WHAT YOU HAVE TO DO
Keep the text of the data exactly as it is and omit each picture from the copy.

User interface change data
========================================================================

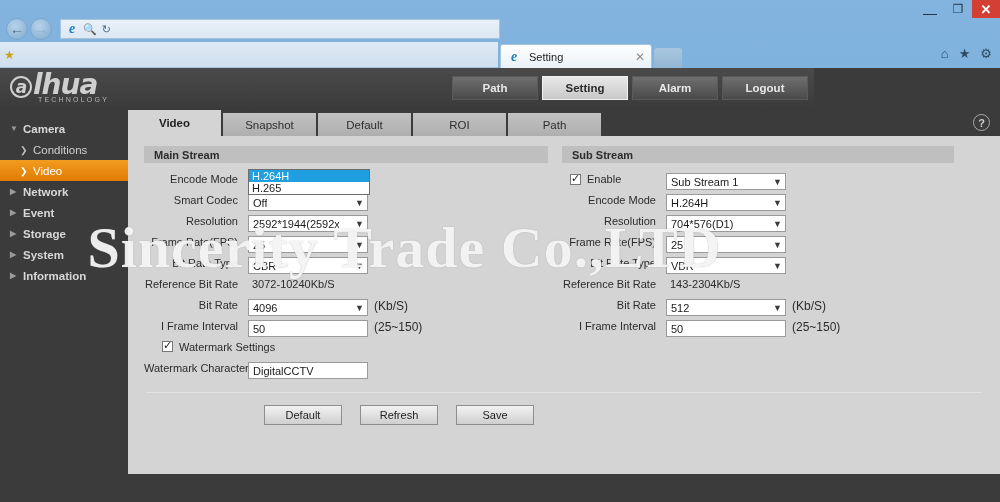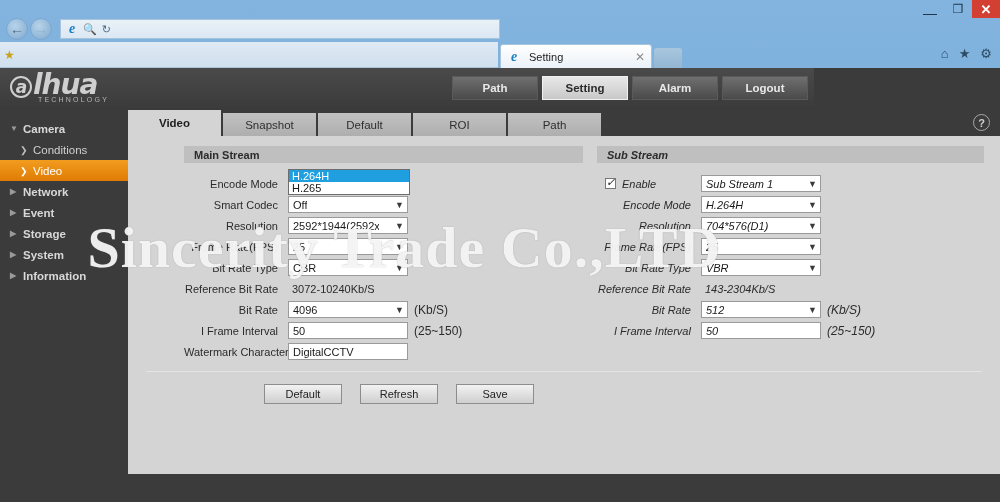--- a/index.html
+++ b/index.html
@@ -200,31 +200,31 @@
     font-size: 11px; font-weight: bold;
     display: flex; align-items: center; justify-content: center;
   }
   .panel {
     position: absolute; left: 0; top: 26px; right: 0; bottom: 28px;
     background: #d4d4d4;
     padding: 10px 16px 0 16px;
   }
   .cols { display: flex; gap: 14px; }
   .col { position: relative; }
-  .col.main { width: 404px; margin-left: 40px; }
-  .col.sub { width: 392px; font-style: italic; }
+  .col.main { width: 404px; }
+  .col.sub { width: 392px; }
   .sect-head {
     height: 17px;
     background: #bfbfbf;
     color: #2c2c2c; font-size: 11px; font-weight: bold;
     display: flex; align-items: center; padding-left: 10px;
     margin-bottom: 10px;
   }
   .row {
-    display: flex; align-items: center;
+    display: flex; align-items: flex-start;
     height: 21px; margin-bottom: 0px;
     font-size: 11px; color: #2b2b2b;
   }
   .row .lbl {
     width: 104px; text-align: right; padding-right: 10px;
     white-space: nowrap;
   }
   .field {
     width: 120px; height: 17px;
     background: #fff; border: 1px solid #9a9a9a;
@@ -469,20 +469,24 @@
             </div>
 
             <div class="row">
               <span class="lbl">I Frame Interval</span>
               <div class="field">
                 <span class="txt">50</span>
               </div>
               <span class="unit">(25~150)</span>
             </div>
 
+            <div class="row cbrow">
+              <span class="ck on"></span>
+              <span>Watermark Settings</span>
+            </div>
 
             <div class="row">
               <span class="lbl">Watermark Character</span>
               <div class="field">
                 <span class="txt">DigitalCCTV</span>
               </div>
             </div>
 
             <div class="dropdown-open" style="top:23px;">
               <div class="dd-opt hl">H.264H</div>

========================================================================

COMPLETED EXERCISE
--- a/index.html
+++ b/index.html
@@ -200,31 +200,31 @@
     font-size: 11px; font-weight: bold;
     display: flex; align-items: center; justify-content: center;
   }
   .panel {
     position: absolute; left: 0; top: 26px; right: 0; bottom: 28px;
     background: #d4d4d4;
     padding: 10px 16px 0 16px;
   }
   .cols { display: flex; gap: 14px; }
   .col { position: relative; }
-  .col.main { width: 404px; margin-left: 40px; }
-  .col.sub { width: 392px; font-style: italic; }
+  .col.main { width: 404px; }
+  .col.sub { width: 392px; }
   .sect-head {
     height: 17px;
     background: #bfbfbf;
     color: #2c2c2c; font-size: 11px; font-weight: bold;
     display: flex; align-items: center; padding-left: 10px;
     margin-bottom: 10px;
   }
   .row {
-    display: flex; align-items: center;
+    display: flex; align-items: flex-start;
     height: 21px; margin-bottom: 0px;
     font-size: 11px; color: #2b2b2b;
   }
   .row .lbl {
     width: 104px; text-align: right; padding-right: 10px;
     white-space: nowrap;
   }
   .field {
     width: 120px; height: 17px;
     background: #fff; border: 1px solid #9a9a9a;
@@ -469,20 +469,24 @@
             </div>
 
             <div class="row">
               <span class="lbl">I Frame Interval</span>
               <div class="field">
                 <span class="txt">50</span>
               </div>
               <span class="unit">(25~150)</span>
             </div>
 
+            <div class="row cbrow">
+              <span class="ck on"></span>
+              <span>Watermark Settings</span>
+            </div>
 
             <div class="row">
               <span class="lbl">Watermark Character</span>
               <div class="field">
                 <span class="txt">DigitalCCTV</span>
               </div>
             </div>
 
             <div class="dropdown-open" style="top:23px;">
               <div class="dd-opt hl">H.264H</div>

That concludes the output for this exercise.